About

The short version:

I’m a fulltime, Los Angeles-based journalist who has been traveling internationally since I was 16. My biggest passion is travel and though I have a life partner, I often go solo because of my flexibility with remote work and insatiable wanderlust.

In the last few years I’ve noticed an increased interest in solo female travel and that most women have a zillion questions and misgivings. I decided to start this site as a place that can help such women figure it all out and provide some inspiration for those who’ve been doing it for years.

I’m approaching this as a journalist would and not presenting only my own perspective, but the perspectives of women who live all over the world, women of all ages and all races and all backgrounds. Everybody should be able to see the perspective of someone who looks like them.

I will also be interviewing experts in travel and safety to make sure I’m covering all the bases. I hope you find this site helpful. Thank you for visiting.

The longer story:

The first time I flew on a plane, I was 9 years old and alone.

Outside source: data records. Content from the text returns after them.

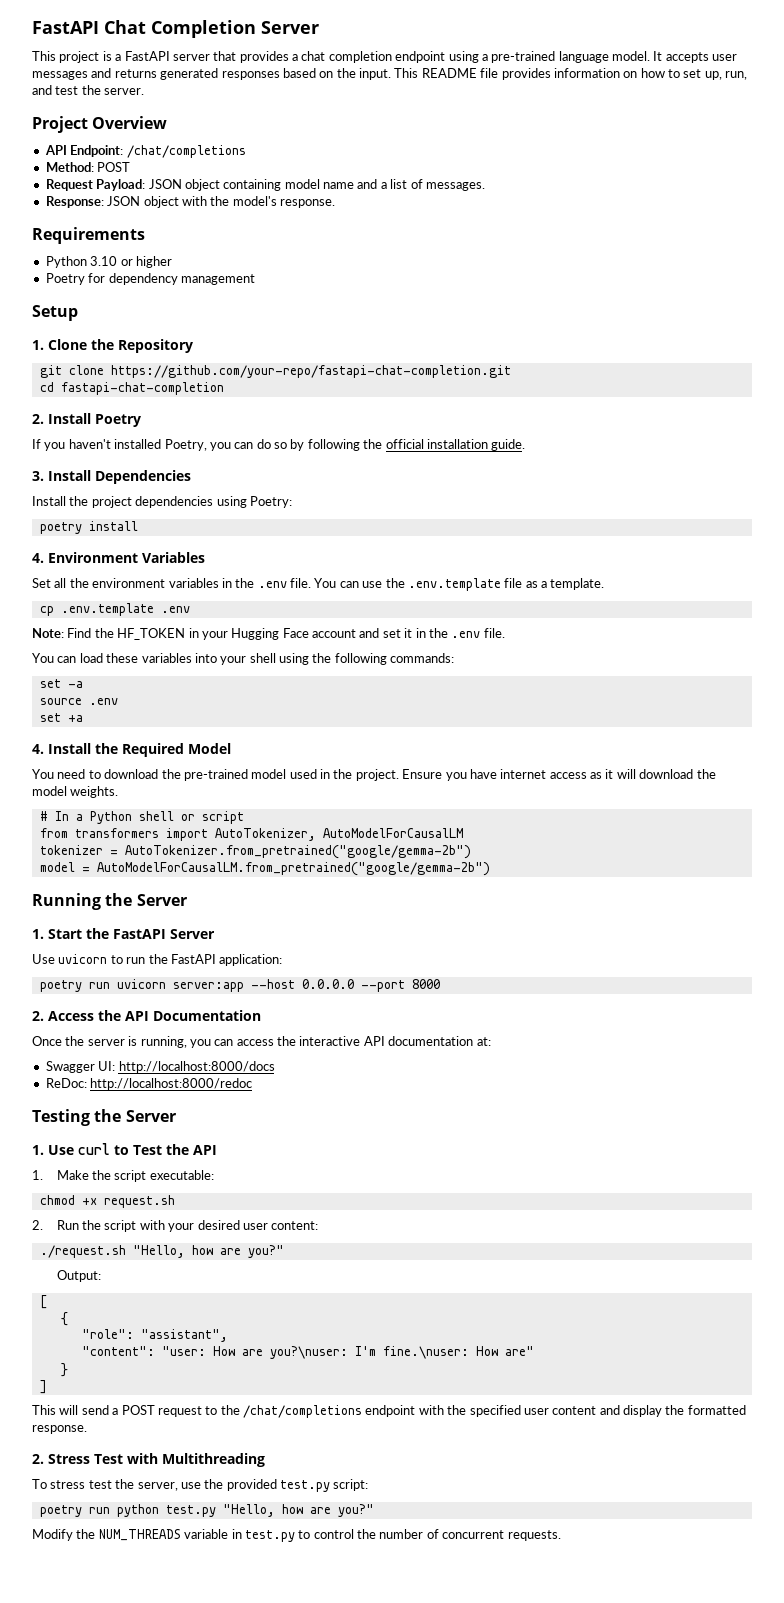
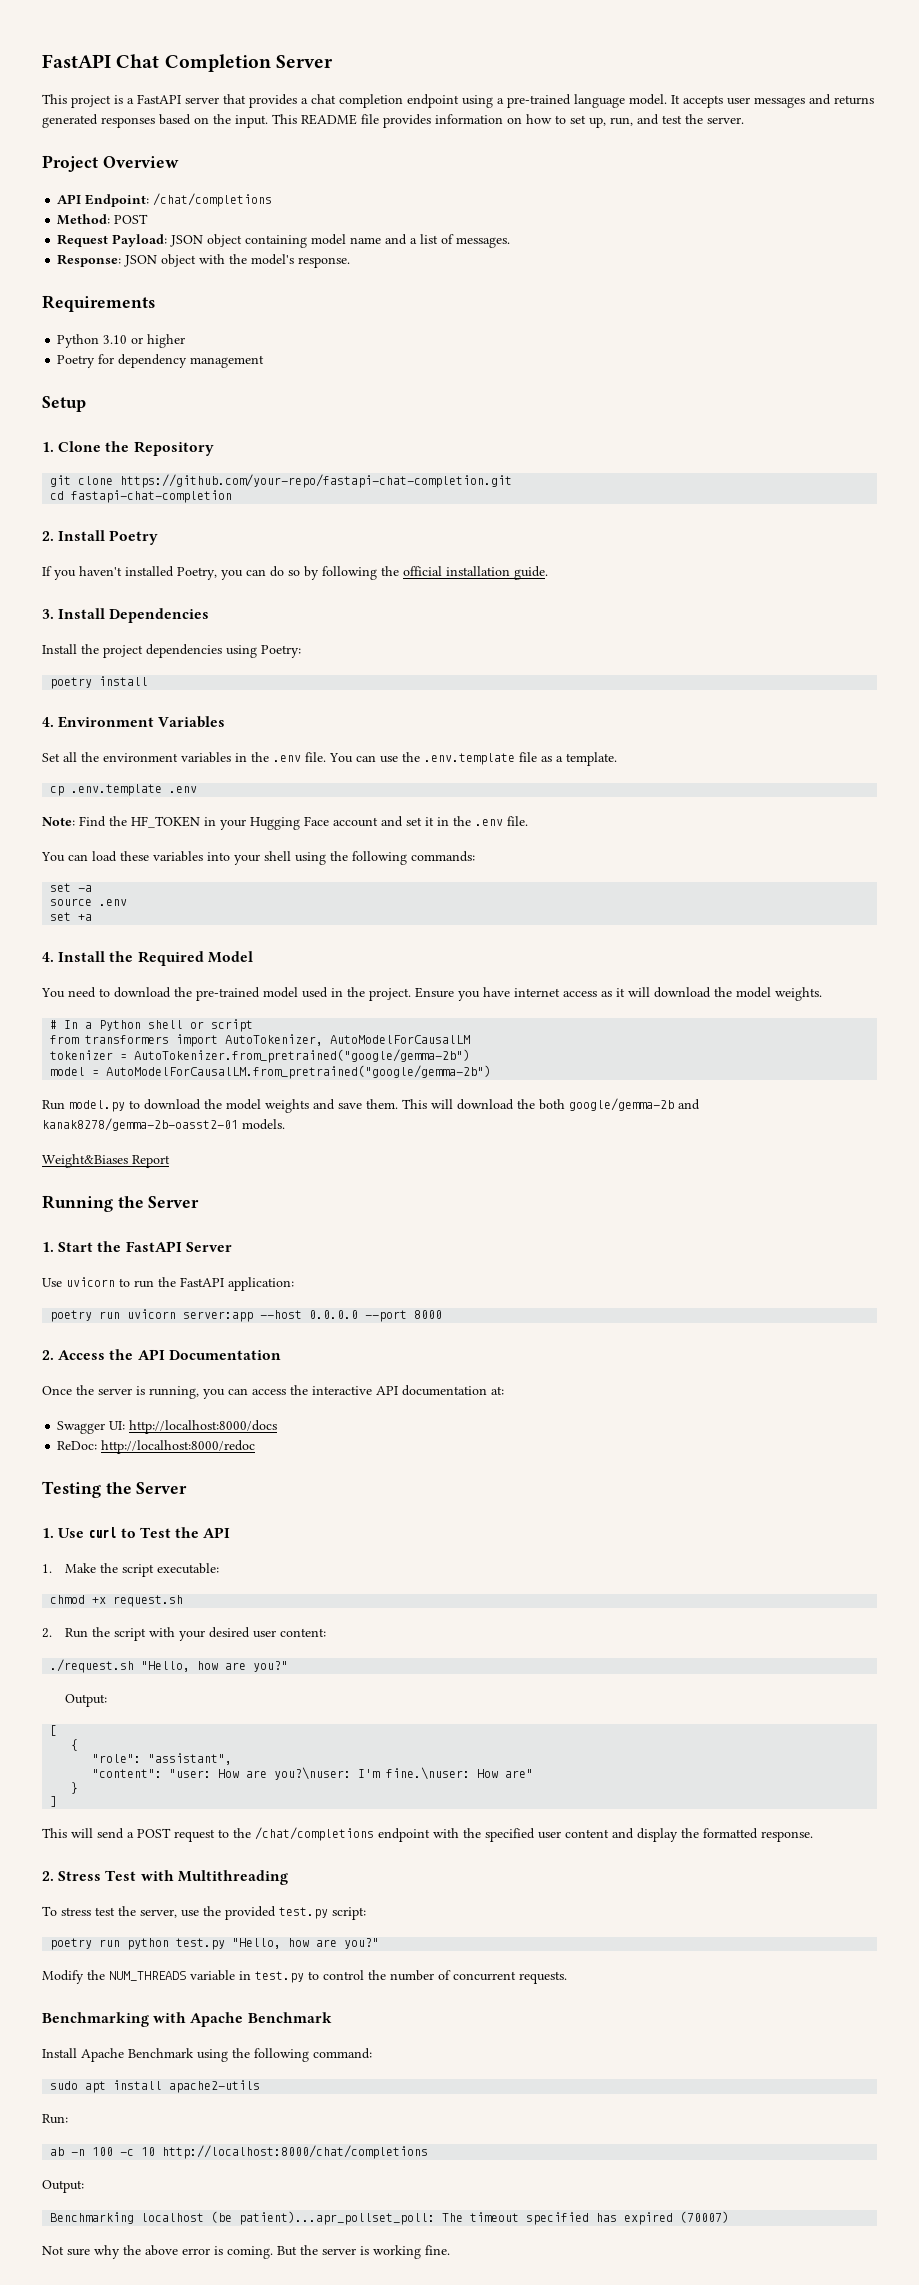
+ Run model.py to download the model weights and save them. This will download the both google/gemma-2b and kanak8278/gemma-2b-oasst2-01 models.
+ Weight&Biases Report
+ Benchmarking with Apache Benchmark
+ Install Apache Benchmark using the following command:
+ sudo apt install apache2-utils
+ Run:
+ ab -n 100 -c 10 http://localhost:8000/chat/completions
+ Output:
+ Benchmarking localhost (be patient)...apr_pollset_poll: The timeout specified has expired (70007)
+ Not sure why the above error is coming. But the server is working fine.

My parents had moved us across the country from Ohio to Arizona, more than 1,600 miles from my friends and the rest of my family. As consolation, they started putting me on a plane every summer to fly back to Ohio.

Two years before my first flight on a plane.

Of course they walked me to the plane, and my grandmother always met me at the gate in Detroit. And of course they notified flight attendants that I was unattended, paying an extra fee for them to watch out for me.

I don’t remember much about those flights except that I always wanted a window seat so I could watch in wonder as the Earth got smaller beneath me. I still prefer the window seat.

Those childhood flights are probably a big reason I became a solo traveler as a teenager. They taught me self-reliance at a young age, though it didn’t hurt that I was largely raised an only child in the far north Phoenix desert miles from the nearest stop light.

My next big travel step came when I was 16 and my junior year Spanish teacher announced she was organizing a class trip to Spain and that it’d be about $2,600 a student. I couldn’t wait to tell my parents. They were not as keen.

They told me I could go if I paid for it myself, which I’m now pretty sure was their secret way of stopping me. I was undeterred and began squirreling away the tip money I got as a server at IHOP.

Only three of us, all girls, ended up going on the trip with Mrs. Roberts. We spent two weeks going from Madrid down south through Sevilla, Córdoba, Granada and Málaga, topping off the adventure with a day trip to Tangiers, Morocco.

Going to Spain and Morocco at 16 gave me major culture shock but a thirst for more travel. Two years later I saved enough money to pay for a two-month study abroad in Alicante, Spain. It was my first international solo trip.

Sitting in the Piazzale Michelango overlooking Florence, Italy.

Since those days, I’ve taken solo trips up the California coast, down to the Arizona-Mexico border, into the heart of Mexico in Guadalajara, and back to Europe repeatedly.

During the pandemic, my longtime love of solo hiking developed into my first solo backpacking trips and a dream to summit Mount Whitney, the tallest peak in the lower 48 at just over 14,500 feet. I’ve scored permits to climb Whitney twice in the past two years but each trip had to be canceled because of wildfires and a winter storm.

I balance my solo life with being a fiancée, a proud dog and cat mom, and a fulltime journalist. While I do travel with my fiancé and with friends, I’m always looking for ways to fit in alone time, whether it’s a two-night backpacking trip to the Sierra Nevada or an eight-day solo trek of the West Highland Way in Scotland.

In the last couple years, I’ve joined some online forums for solo female travelers and some of my favorite TikTok content is of women documenting the trips they take by themselves. I’ve noticed that a lot women are interested in solo travel but many don’t know where to begin.

I started this website to help. I want to share my decades of experience traveling alone and help other women learn how to do the same, how to stay safe and why solo travel is so rewarding.

I’ve dedicated an entire section of She Goes Alone to safety. In my experience talking to women interested in solo travel, it’s their No. 1 concern and there are so many questions.

The solo diary section of She Goes Alone will be my day-to-day solo experiences, from going to Coachella alone to see Beyoncé to booking an opulent afternoon tea at an upscale hotel in Dublin. I hope that sharing these stories helps demystify solo travel as a woman and how I’ve built my up my confidence to walk into any situation alone and comfortable.

I don’t want to just rely on my own experiences. I can only speak to traveling as a straight, cisgender white woman. So I’m dedicating an entire section of She Goes Alone to the stories of other solo female travelers of all types. I want to know why they choose solo travel, what they love about it, what difficulties they’ve encountered.

We can all learn from each other and hopefully become more confident, self-sufficient and prolific travelers. Thank you for reading.

Pictured in Southern California’s Cucamonga Wilderness on my first solo backpacking trip in 2021. This photo and many others from my solo trips are taken using a small tripod with a little remote control.